The result should be an exact copy of the entries that follow, with no pictures included.

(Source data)
• • • • •

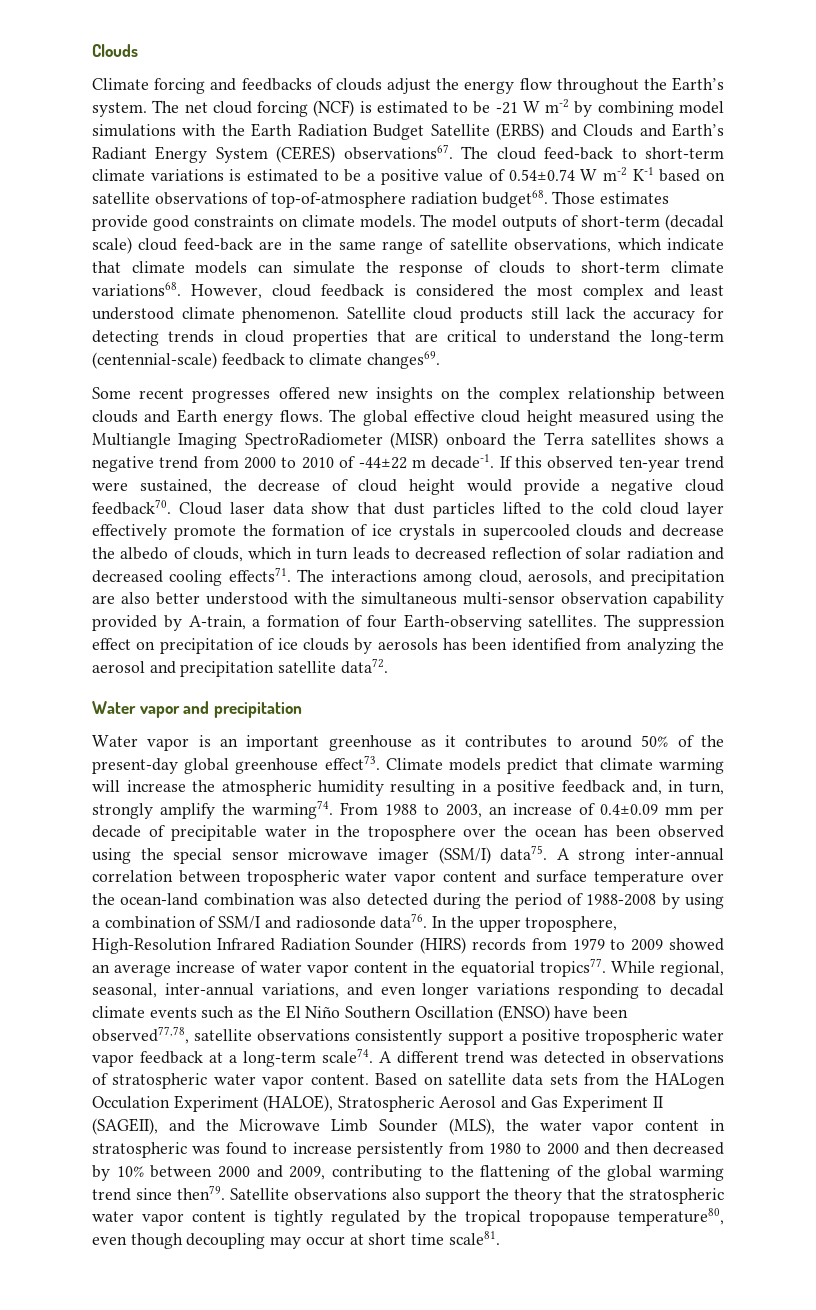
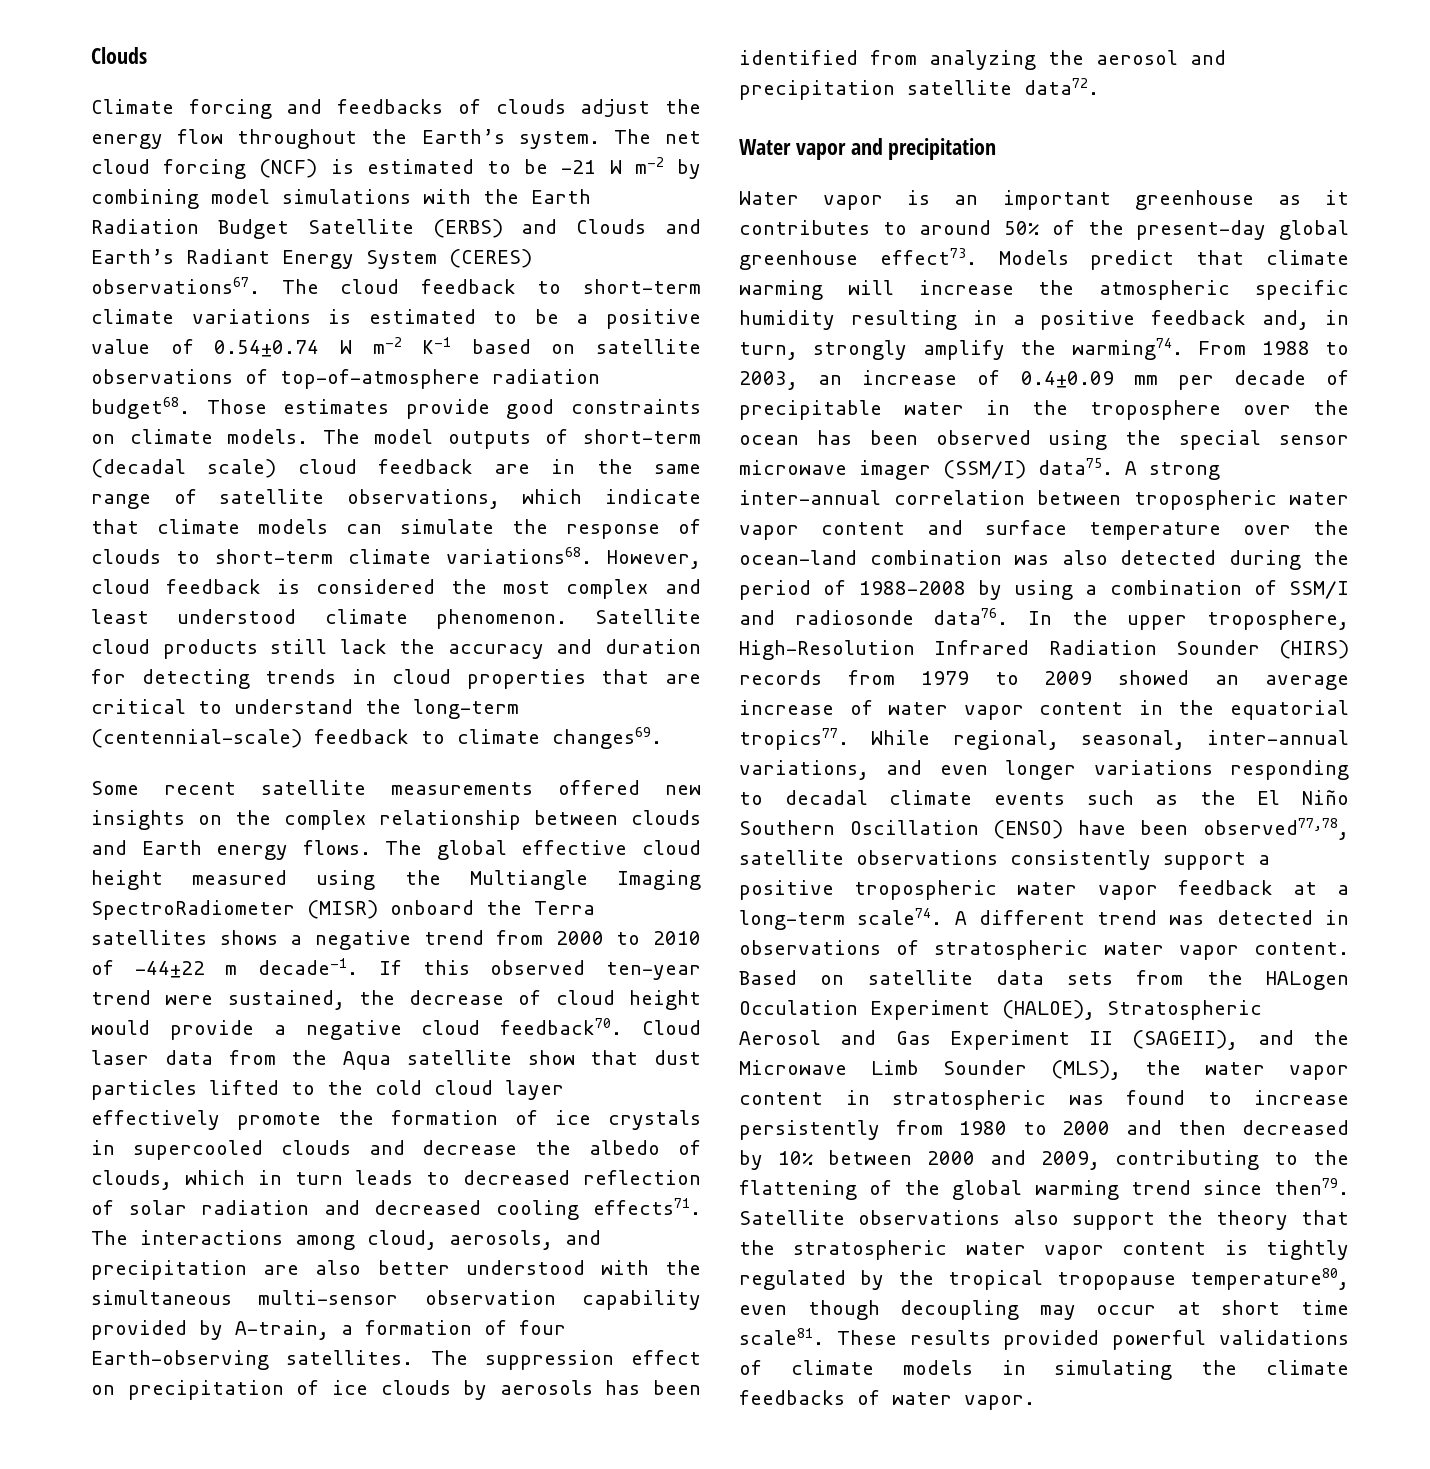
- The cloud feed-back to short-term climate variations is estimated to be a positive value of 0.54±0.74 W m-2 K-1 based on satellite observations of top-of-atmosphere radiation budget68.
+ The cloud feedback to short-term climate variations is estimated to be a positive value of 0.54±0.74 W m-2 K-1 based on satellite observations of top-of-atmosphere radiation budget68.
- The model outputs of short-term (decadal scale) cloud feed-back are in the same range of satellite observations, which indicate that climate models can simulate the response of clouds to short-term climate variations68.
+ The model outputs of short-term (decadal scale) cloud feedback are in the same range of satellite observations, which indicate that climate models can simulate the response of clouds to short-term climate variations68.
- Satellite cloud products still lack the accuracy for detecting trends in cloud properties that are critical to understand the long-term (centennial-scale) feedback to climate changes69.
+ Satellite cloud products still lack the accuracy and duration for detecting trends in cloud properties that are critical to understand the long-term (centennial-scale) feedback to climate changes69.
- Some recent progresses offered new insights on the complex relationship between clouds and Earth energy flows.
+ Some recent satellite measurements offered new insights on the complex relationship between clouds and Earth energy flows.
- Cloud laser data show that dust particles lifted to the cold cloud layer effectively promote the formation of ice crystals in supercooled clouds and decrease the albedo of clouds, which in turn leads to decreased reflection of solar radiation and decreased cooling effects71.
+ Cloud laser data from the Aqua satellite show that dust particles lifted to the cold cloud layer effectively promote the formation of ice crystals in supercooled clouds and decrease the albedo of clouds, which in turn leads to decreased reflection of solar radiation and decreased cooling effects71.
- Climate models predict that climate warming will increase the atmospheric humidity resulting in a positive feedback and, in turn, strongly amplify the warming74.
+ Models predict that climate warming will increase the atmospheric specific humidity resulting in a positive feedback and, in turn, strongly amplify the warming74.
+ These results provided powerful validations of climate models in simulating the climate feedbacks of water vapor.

• • • • •

- Result of the exercise -
- The cloud feed-back to short-term climate variations is estimated to be a positive value of 0.54±0.74 W m-2 K-1 based on satellite observations of top-of-atmosphere radiation budget68.
+ The cloud feedback to short-term climate variations is estimated to be a positive value of 0.54±0.74 W m-2 K-1 based on satellite observations of top-of-atmosphere radiation budget68.
- The model outputs of short-term (decadal scale) cloud feed-back are in the same range of satellite observations, which indicate that climate models can simulate the response of clouds to short-term climate variations68.
+ The model outputs of short-term (decadal scale) cloud feedback are in the same range of satellite observations, which indicate that climate models can simulate the response of clouds to short-term climate variations68.
- Satellite cloud products still lack the accuracy for detecting trends in cloud properties that are critical to understand the long-term (centennial-scale) feedback to climate changes69.
+ Satellite cloud products still lack the accuracy and duration for detecting trends in cloud properties that are critical to understand the long-term (centennial-scale) feedback to climate changes69.
- Some recent progresses offered new insights on the complex relationship between clouds and Earth energy flows.
+ Some recent satellite measurements offered new insights on the complex relationship between clouds and Earth energy flows.
- Cloud laser data show that dust particles lifted to the cold cloud layer effectively promote the formation of ice crystals in supercooled clouds and decrease the albedo of clouds, which in turn leads to decreased reflection of solar radiation and decreased cooling effects71.
+ Cloud laser data from the Aqua satellite show that dust particles lifted to the cold cloud layer effectively promote the formation of ice crystals in supercooled clouds and decrease the albedo of clouds, which in turn leads to decreased reflection of solar radiation and decreased cooling effects71.
- Climate models predict that climate warming will increase the atmospheric humidity resulting in a positive feedback and, in turn, strongly amplify the warming74.
+ Models predict that climate warming will increase the atmospheric specific humidity resulting in a positive feedback and, in turn, strongly amplify the warming74.
+ These results provided powerful validations of climate models in simulating the climate feedbacks of water vapor.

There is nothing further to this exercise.